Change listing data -
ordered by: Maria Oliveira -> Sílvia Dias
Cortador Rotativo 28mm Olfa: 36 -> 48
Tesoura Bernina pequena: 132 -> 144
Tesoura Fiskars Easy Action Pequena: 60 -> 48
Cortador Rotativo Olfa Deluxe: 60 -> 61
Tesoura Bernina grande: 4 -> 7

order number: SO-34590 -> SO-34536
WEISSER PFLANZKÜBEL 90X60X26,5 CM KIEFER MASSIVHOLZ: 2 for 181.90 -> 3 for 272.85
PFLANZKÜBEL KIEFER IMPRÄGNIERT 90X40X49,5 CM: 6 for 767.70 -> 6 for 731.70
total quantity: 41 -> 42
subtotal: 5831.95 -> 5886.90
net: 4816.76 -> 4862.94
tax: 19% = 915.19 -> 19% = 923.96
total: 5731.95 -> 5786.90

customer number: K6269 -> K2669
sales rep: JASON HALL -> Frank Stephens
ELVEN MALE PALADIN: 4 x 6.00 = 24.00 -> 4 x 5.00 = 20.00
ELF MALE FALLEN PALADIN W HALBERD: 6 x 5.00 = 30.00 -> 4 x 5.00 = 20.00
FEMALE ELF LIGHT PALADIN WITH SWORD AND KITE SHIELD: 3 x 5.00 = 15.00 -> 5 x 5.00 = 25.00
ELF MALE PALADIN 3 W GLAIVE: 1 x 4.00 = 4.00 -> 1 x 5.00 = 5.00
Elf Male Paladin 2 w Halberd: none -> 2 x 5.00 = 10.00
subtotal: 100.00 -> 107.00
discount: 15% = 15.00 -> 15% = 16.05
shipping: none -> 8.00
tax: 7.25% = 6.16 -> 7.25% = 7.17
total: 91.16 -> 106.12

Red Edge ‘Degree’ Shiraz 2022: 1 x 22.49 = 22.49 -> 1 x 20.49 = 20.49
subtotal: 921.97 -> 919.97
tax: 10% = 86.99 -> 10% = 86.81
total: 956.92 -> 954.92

Your assignment - Each line of the entries above that has the word "Bernina" is to be copied.

Exercise output -
Tesoura Bernina pequena: 132 -> 144
Tesoura Bernina grande: 4 -> 7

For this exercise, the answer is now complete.